- **INFORMATION PROVIDED**
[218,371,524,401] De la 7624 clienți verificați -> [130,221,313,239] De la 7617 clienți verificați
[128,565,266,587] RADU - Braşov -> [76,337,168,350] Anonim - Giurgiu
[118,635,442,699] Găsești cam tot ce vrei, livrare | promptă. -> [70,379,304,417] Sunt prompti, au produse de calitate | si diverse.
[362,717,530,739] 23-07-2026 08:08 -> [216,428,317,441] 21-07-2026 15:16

--

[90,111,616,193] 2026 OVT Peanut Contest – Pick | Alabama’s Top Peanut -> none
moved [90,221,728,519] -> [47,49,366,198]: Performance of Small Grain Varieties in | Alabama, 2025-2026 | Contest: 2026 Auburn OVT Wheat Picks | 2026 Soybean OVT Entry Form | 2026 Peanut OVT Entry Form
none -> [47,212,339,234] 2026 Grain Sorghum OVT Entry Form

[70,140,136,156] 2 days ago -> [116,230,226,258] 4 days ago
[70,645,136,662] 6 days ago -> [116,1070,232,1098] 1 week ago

...

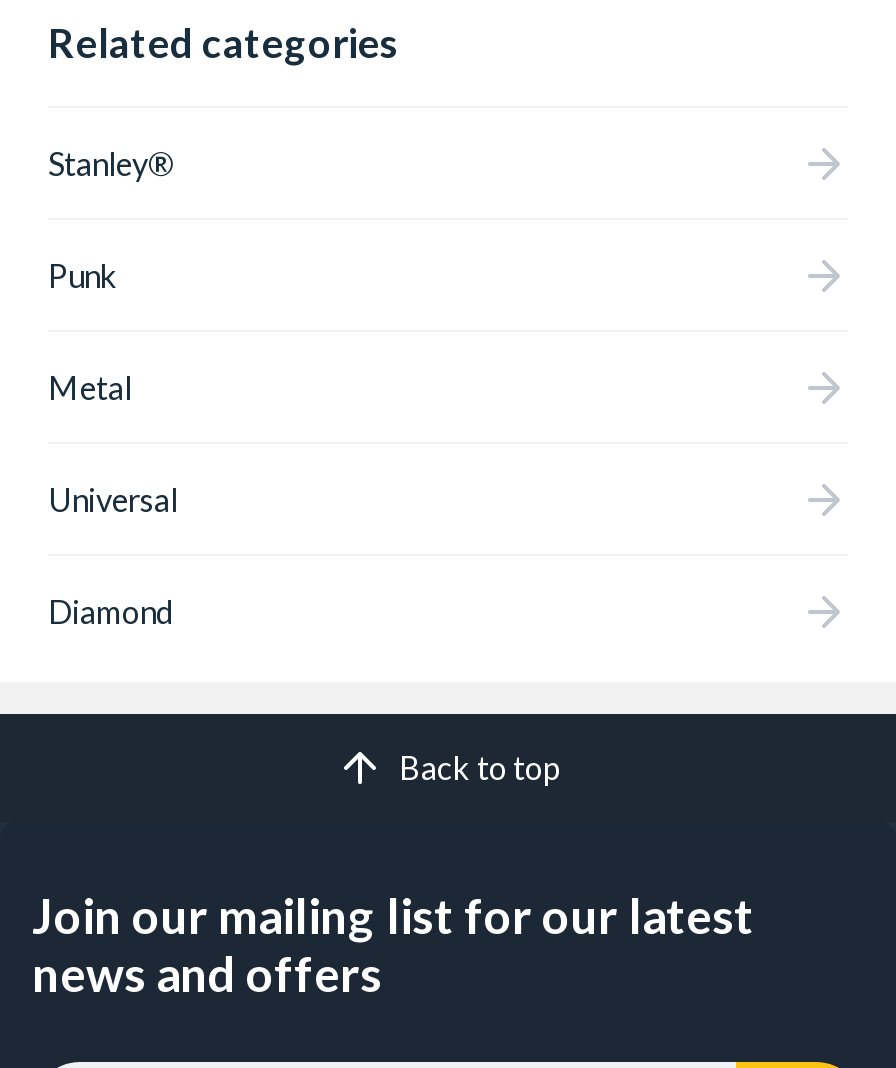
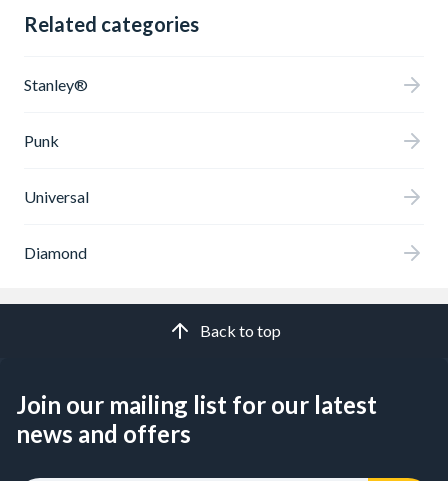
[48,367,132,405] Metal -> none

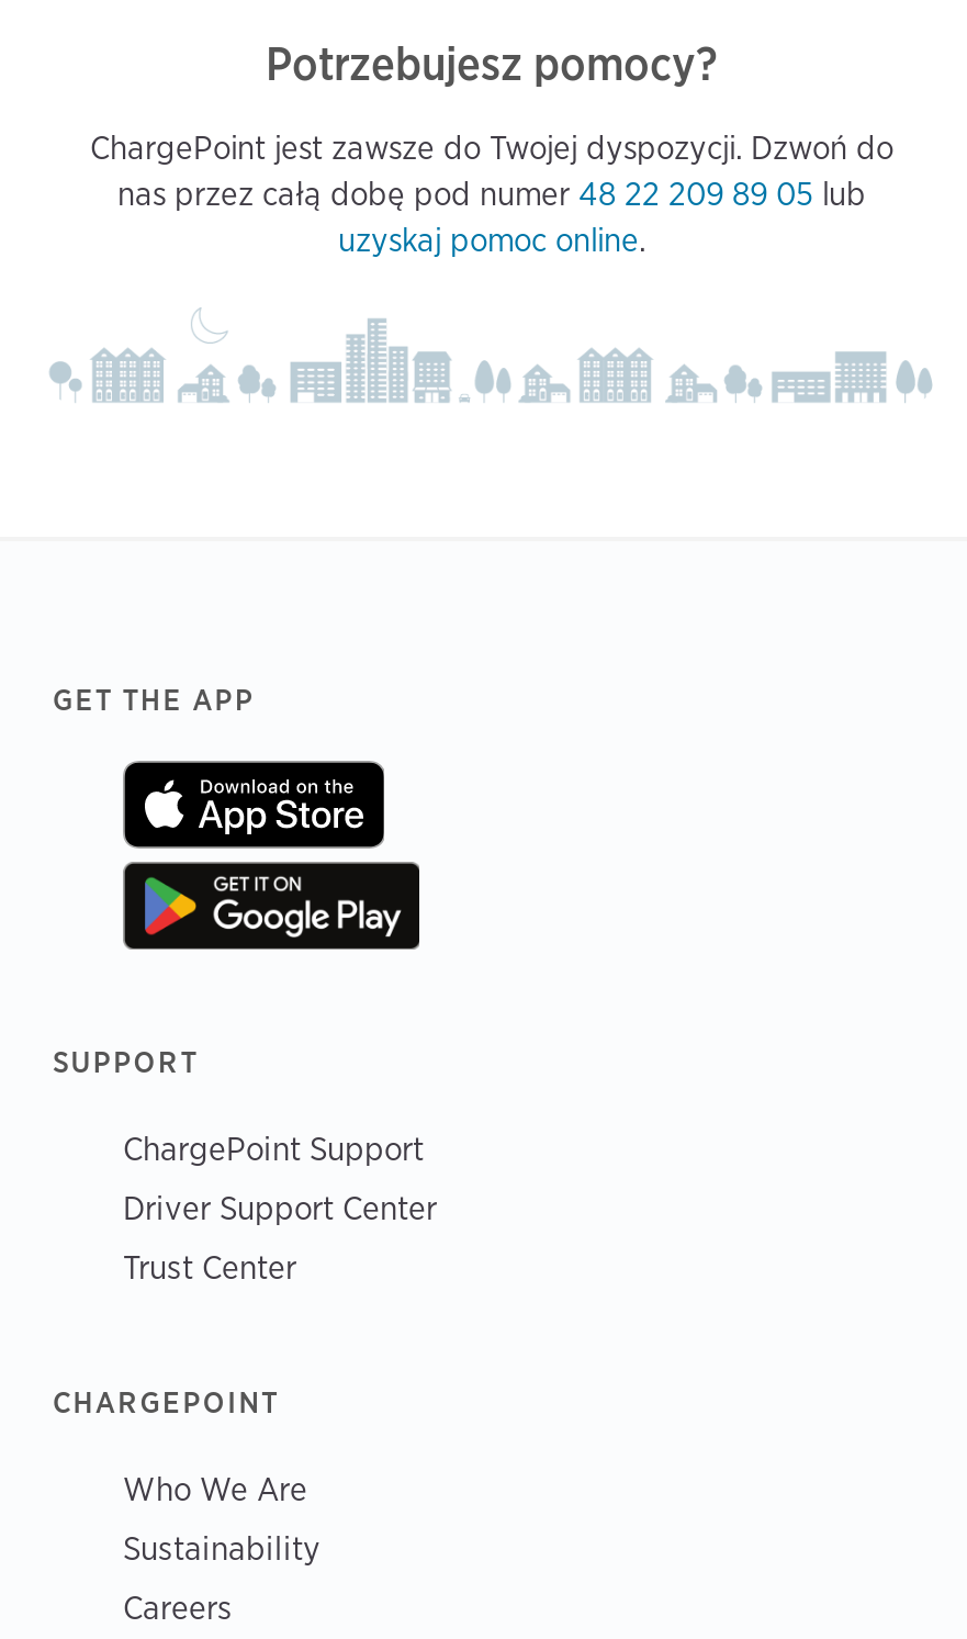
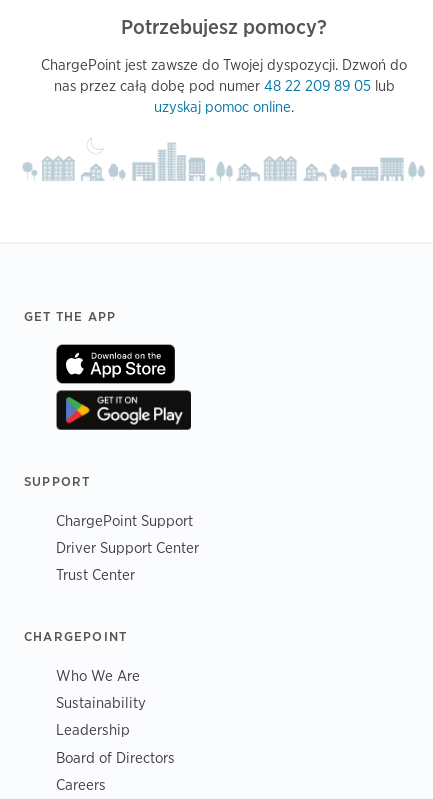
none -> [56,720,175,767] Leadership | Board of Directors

- **EXERCISE DIRECTIONS**
In the records above, find every line with the word "Alabama" and copy it.

- **TASK ANSWER**
[90,111,616,193] 2026 OVT Peanut Contest – Pick | Alabama’s Top Peanut -> none
moved [90,221,728,519] -> [47,49,366,198]: Performance of Small Grain Varieties in | Alabama, 2025-2026 | Contest: 2026 Auburn OVT Wheat Picks | 2026 Soybean OVT Entry Form | 2026 Peanut OVT Entry Form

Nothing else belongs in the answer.